未分化な細胞に特異的なマーカーを用いて評価を行いました。
フローサイトメトリーではSSEA-4およびTRA-1-60陽性細胞が90%以上を占め、免疫染色ではOCT3/4の発現が確認されました。
<核型解析>

染色体異常は認められず、正常核型が維持されていることが確認されました。
<分化能の評価>

三胚葉への分化培養を行い、外胚葉マーカーであるTUJ1、中胚葉マーカーであるα-SMA、内胚葉マーカーであるSOX17の発現がそれぞれ認められ、三胚葉への分化能を有することが確認されました。

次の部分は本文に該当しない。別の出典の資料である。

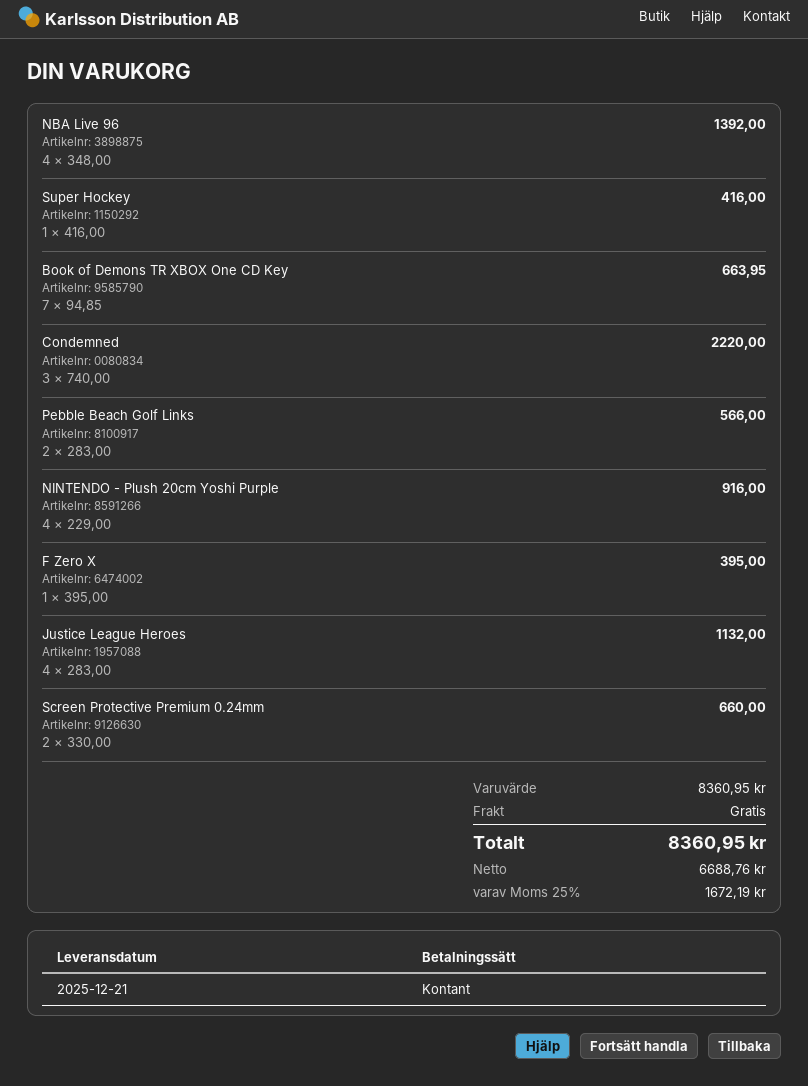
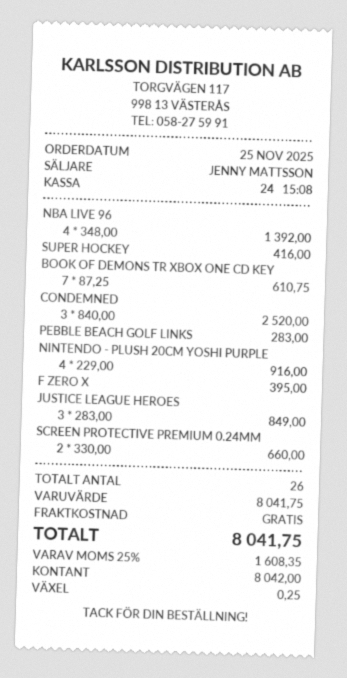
Book of Demons TR XBOX One CD Key: 7 x 94.85 = 663.95 -> 7 x 87.25 = 610.75
Condemned: 3 x 740.00 = 2220.00 -> 3 x 840.00 = 2520.00
Pebble Beach Golf Links: 2 x 283.00 = 566.00 -> 1 x 283.00 = 283.00
Justice League Heroes: 4 x 283.00 = 1132.00 -> 3 x 283.00 = 849.00
subtotal: 8360.95 -> 8041.75
tax: 25% = 1672.19 -> 25% = 1608.35
total: 8360.95 -> 8041.75

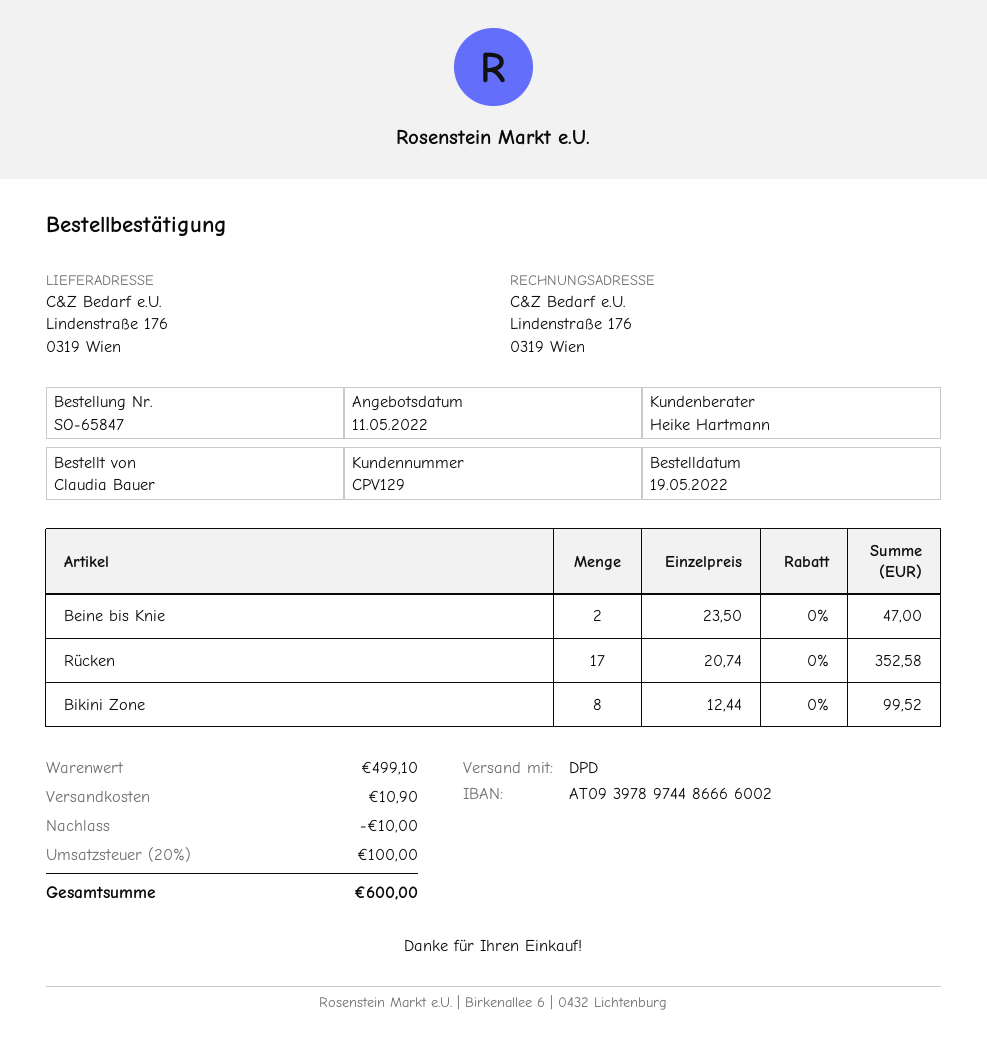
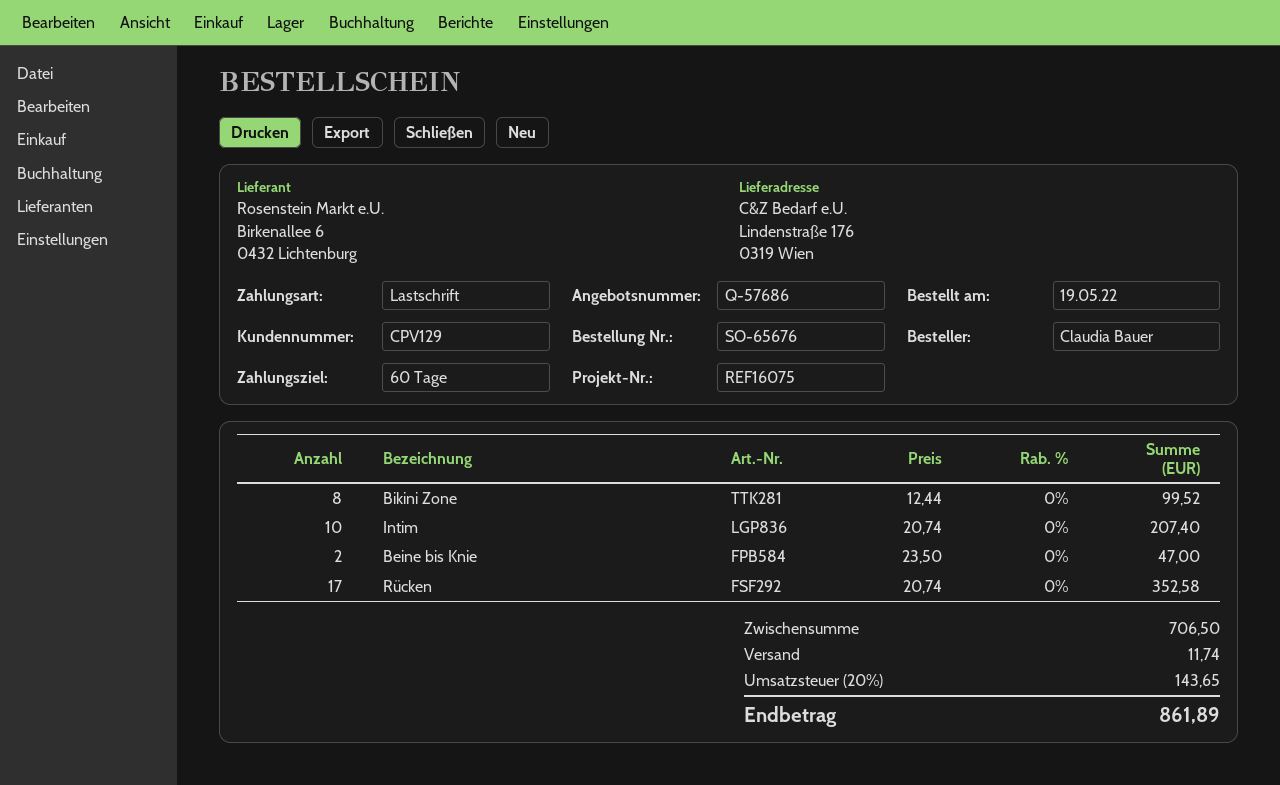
order number: SO-65847 -> SO-65676
Intim: none -> 10 x 20.74 = 207.40
subtotal: 499.10 -> 706.50
discount: 10.00 -> none
shipping: 10.90 -> 11.74
tax: 20% = 100.00 -> 20% = 143.65
total: 600.00 -> 861.89

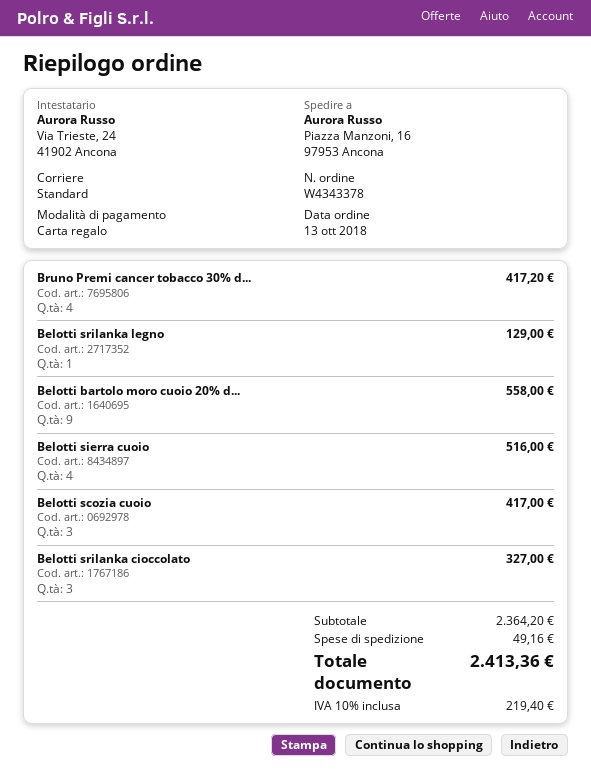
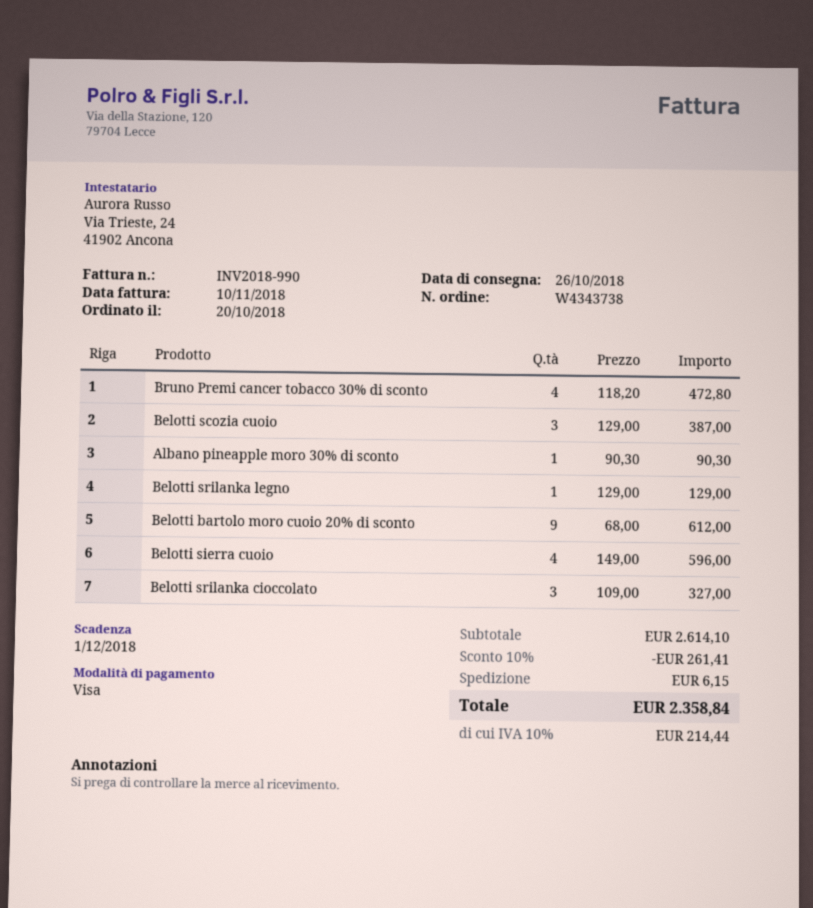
order number: W4343378 -> W4343738
order date: 2018-10-13 -> 2018-10-20
payment method: gift card -> Visa
Bruno Premi cancer tobacco 30% d...: 4 for 417.20 -> 4 for 472.80
Belotti bartolo moro cuoio 20% d...: 9 for 558.00 -> 9 for 612.00
Belotti sierra cuoio: 4 for 516.00 -> 4 for 596.00
Belotti scozia cuoio: 3 for 417.00 -> 3 for 387.00
Albano pineapple moro 30% di sconto: none -> 1 for 90.30
subtotal: 2364.20 -> 2614.10
discount: none -> 10% = 261.41
shipping: 49.16 -> 6.15
tax: 10% = 219.40 -> 10% = 214.44
total: 2413.36 -> 2358.84

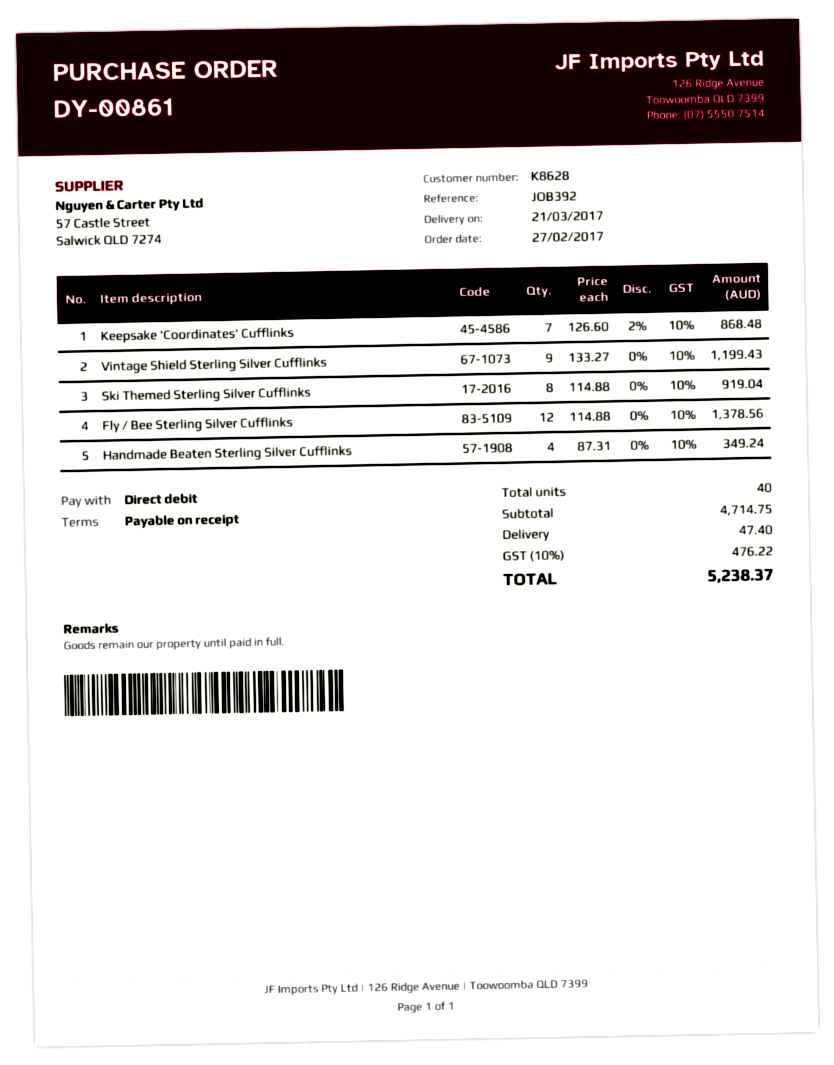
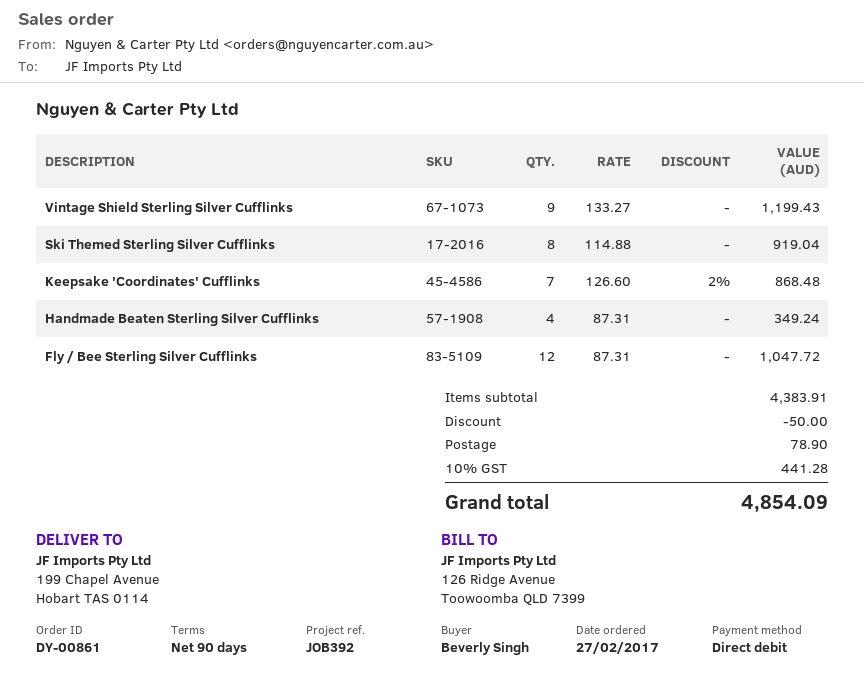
payment terms: on receipt -> 90 days
Fly / Bee Sterling Silver Cufflinks: 12 x 114.88 = 1378.56 -> 12 x 87.31 = 1047.72
subtotal: 4714.75 -> 4383.91
discount: none -> 50.00
shipping: 47.40 -> 78.90
tax: 10% = 476.22 -> 10% = 441.28
total: 5238.37 -> 4854.09

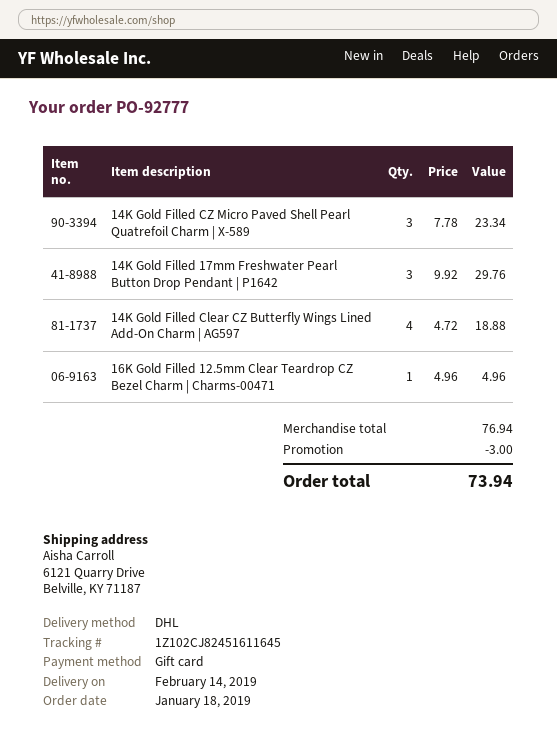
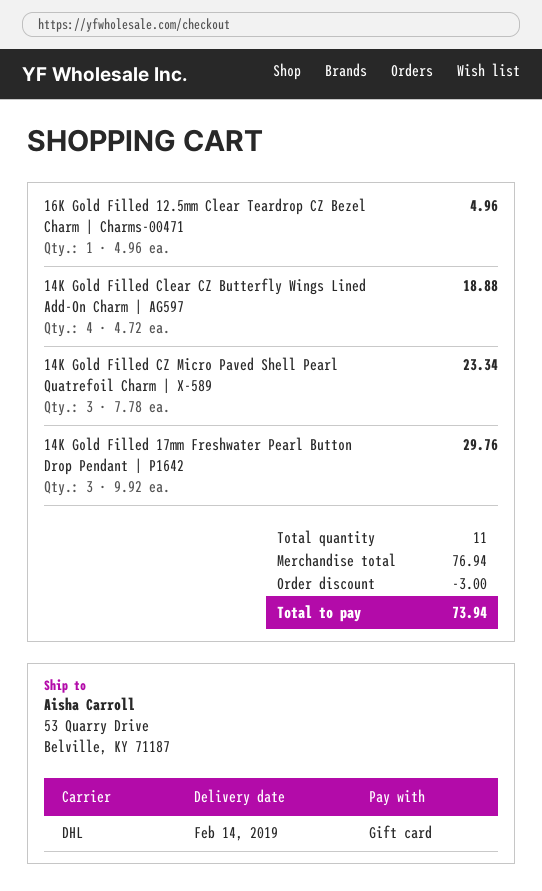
ship to: 6121 Quarry Drive, Belville, KY 71187 -> 53 Quarry Drive, Belville, KY 71187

本研究により、長期間保管されたさい帯血からiPS細胞の樹立が可能であることが明らかとなりました。樹立されたiPS細胞は、染色体レベルでの安定性が確認されており、未分化性および分化能が確認され、臨床利用可能なiPS細胞としての特性を備えていることが示唆されました。今後、自家さい帯血由来iPS細胞を基盤とした新たな再生医療の開発が加速することが期待されます。